Papá ha cambiado el cerrojo de la puerta del dormitorio. Anoche le dio a mamá algo para ayudarla a dormir, pero hoy ella se ha pasado el día intentando hacer girar el pomo y llamándonos uno por uno, rogándonos que alguien le abriera y la dejara salir o, por lo menos, que entrara a hablar con ella. Meredith ha intentado abrir la puerta en una ocasión, pero por suerte papá se había llevado la llave, para evitar justamente que pudiera pasar tal cosa.
—Pero suena tan triste… —me ha dicho Meredith.
—Ya lo sé —he respondido—, pero está muy… muy enferma; lo mejor para todos, también para ella, es que se quede donde está. No queremos que salga a pasear por la calle, ¿verdad?
Eso es lo que digo, pero en realidad también me siento fatal. Es como oír a un gato o un mono arañando los barrotes de su jaula en un anuncio de una campaña contra la experimentación animal. Solo que en esta ocasión es un millón de veces peor, porque no se trata de un animal, sino de mi madre, que hasta hace dos días hablaba con nosotros como si fuera un ser humano racional.
No he vuelto a decirle nada desde ayer. No puedo. He hecho lo posible por fingir que ni siquiera la oigo. Sé que ya no es ella misma; que está ahí, pero que ya se ha ido.
A lo mejor también me asusta que pueda decir algo más sobre mí. Y eso me convierte en una hija absolutamente horrible, ¿no?
Esta tarde, Drew ha estado un rato hablando con ella, sentado al otro lado de la puerta; más tarde ha pasado por delante de mi cuarto y me he dado cuenta de que tenía los puños cerrados y pestañeaba rápidamente. Se ha largado al cabo de media hora y aún no ha vuelto.
Papá se ha quedado en casa desde que mamá se puso tan mal, pero ayer pasó la noche en el sofá. Esta mañana tan solo ha entrado a verla durante un rato. Cuando ha salido la he oído gritando, o sea, que supongo que también debe de haberle soltado alguna a él.
Luego se ha pasado el día sentado a la mesa del comedor con el portátil, leyendo varios documentos y frotándose la cara. Tiene el pelo descuidado, pues no se lo ha cortado desde el verano. Hace nada tenía un aspecto muy joven para un padre, con su pelo castaño claro que oculta las canas que pueda tener, pero últimamente tiene la piel tan pálida que parece que se esté destiñendo.

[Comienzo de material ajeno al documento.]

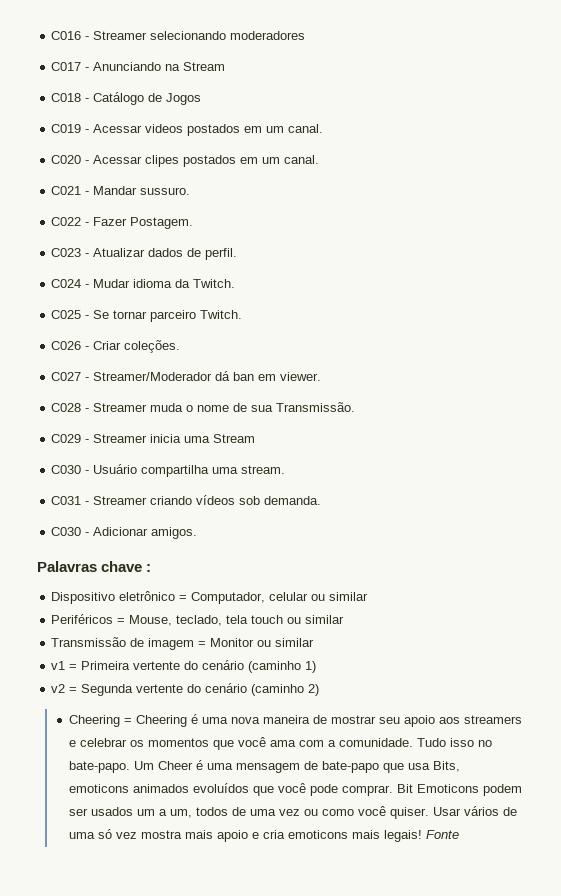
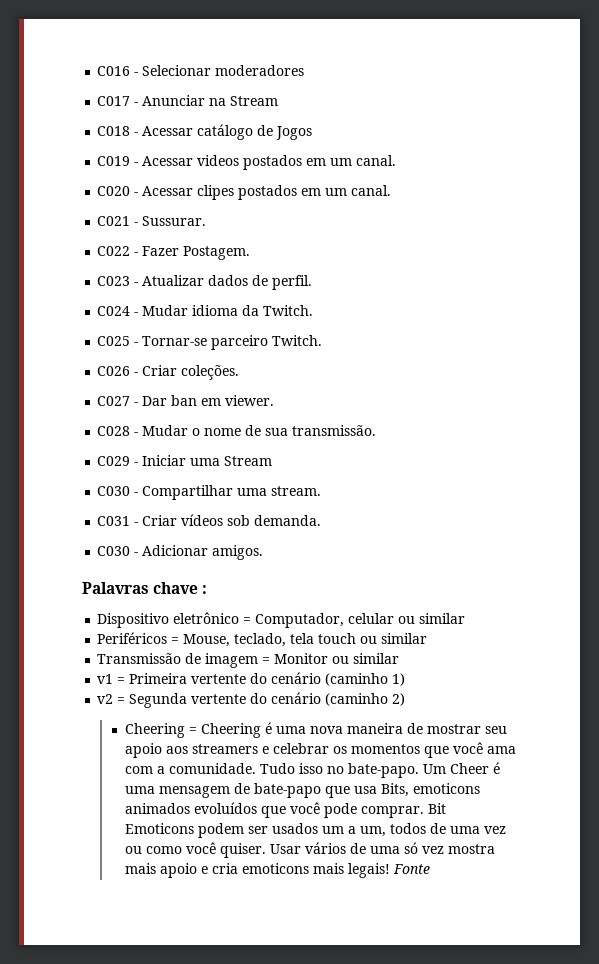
- C016 - Streamer selecionando moderadores
+ C016 - Selecionar moderadores
- C017 - Anunciando na Stream
+ C017 - Anunciar na Stream
- C018 - Catálogo de Jogos
+ C018 - Acessar catálogo de Jogos
- C021 - Mandar sussuro.
+ C021 - Sussurar.
- C025 - Se tornar parceiro Twitch.
+ C025 - Tornar-se parceiro Twitch.
- C027 - Streamer/Moderador dá ban em viewer.
+ C027 - Dar ban em viewer.
- C028 - Streamer muda o nome de sua Transmissão.
+ C028 - Mudar o nome de sua transmissão.
- C029 - Streamer inicia uma Stream
+ C029 - Iniciar uma Stream
- C030 - Usuário compartilha uma stream.
+ C030 - Compartilhar uma stream.
- C031 - Streamer criando vídeos sob demanda.
+ C031 - Criar vídeos sob demanda.

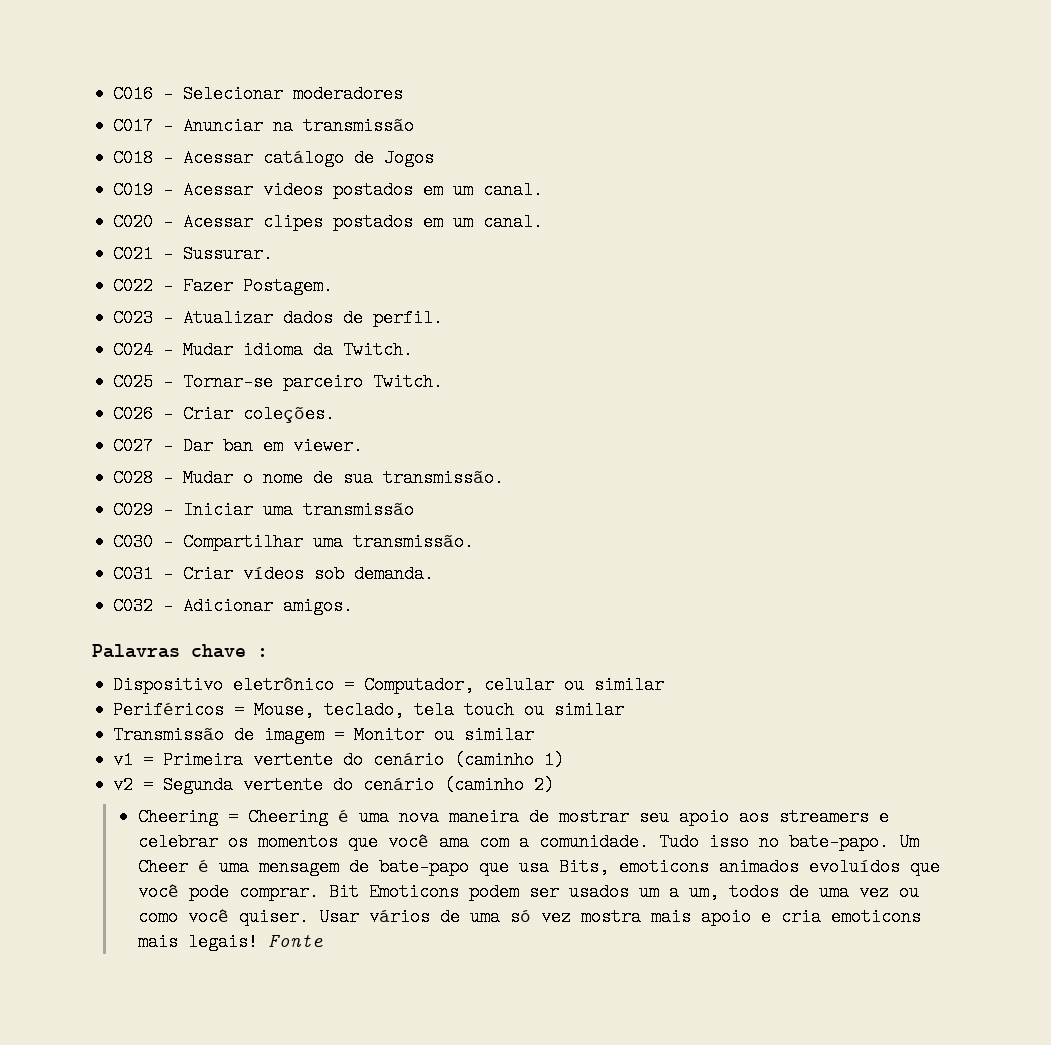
- C017 - Anunciar na Stream
+ C017 - Anunciar na transmissão
- C029 - Iniciar uma Stream
+ C029 - Iniciar uma transmissão
- C030 - Compartilhar uma stream.
+ C030 - Compartilhar uma transmissão.
- C030 - Adicionar amigos.
+ C032 - Adicionar amigos.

Le he preparado unas tostadas con atún aprovechando que me estaba haciendo unas para mí, pues no sé si come lo que tiene que comer. Además se nos ha terminado el pan. Me he sentado delante de él y hemos comido sin decir palabra. Apenas ha levantado los ojos del ordenador. Cuando el silencio se me ha hecho insoportable, he apartado el plato y me he obligado a decirle:
—No se va a curar, ¿verdad? Las plantas especiales, los medicamentos… no funcionan, ¿verdad?
Se me ha quedado mirando como si acabara de abofetearlo. Preferiría no haber dicho nada. Pero la pregunta me rondaba por la cabeza desde ayer, cada vez con mayor insistencia. Necesitaba una respuesta.
—No lo sabemos —ha respondido en voz baja—. En el hospital ha habido un par de personas que se han recuperado. Estamos haciendo lo que podemos.
Se me ha hecho un nudo en el estómago.
—Un par de personas —le he espetado—. ¿Ha habido no se cuántos casos y solo se han curado dos personas? ¿Y qué te hace pensar que mamá va a tener tanta suerte?
—La alternativa es rendirse —ha contestado—. Y eso no pienso hacerlo.
Aunque no lo he dicho, me pregunto si no sería más fácil rendirse. Más fácil que poner todo el alma y todas las energías en librar una batalla imposible. Porque mi padre también parece que esté medio muerto.
Sin embargo, hace un par de horas estaba con Meredith en el sofá cuando esta se ha apoyado y me ha preguntado:
—¿Se va a curar la tía Grace?
—Pues claro —le he respondido—. No hay virus capaz de tumbarla.
O sea, que ahora, además de una mala hija, también soy una mentirosa.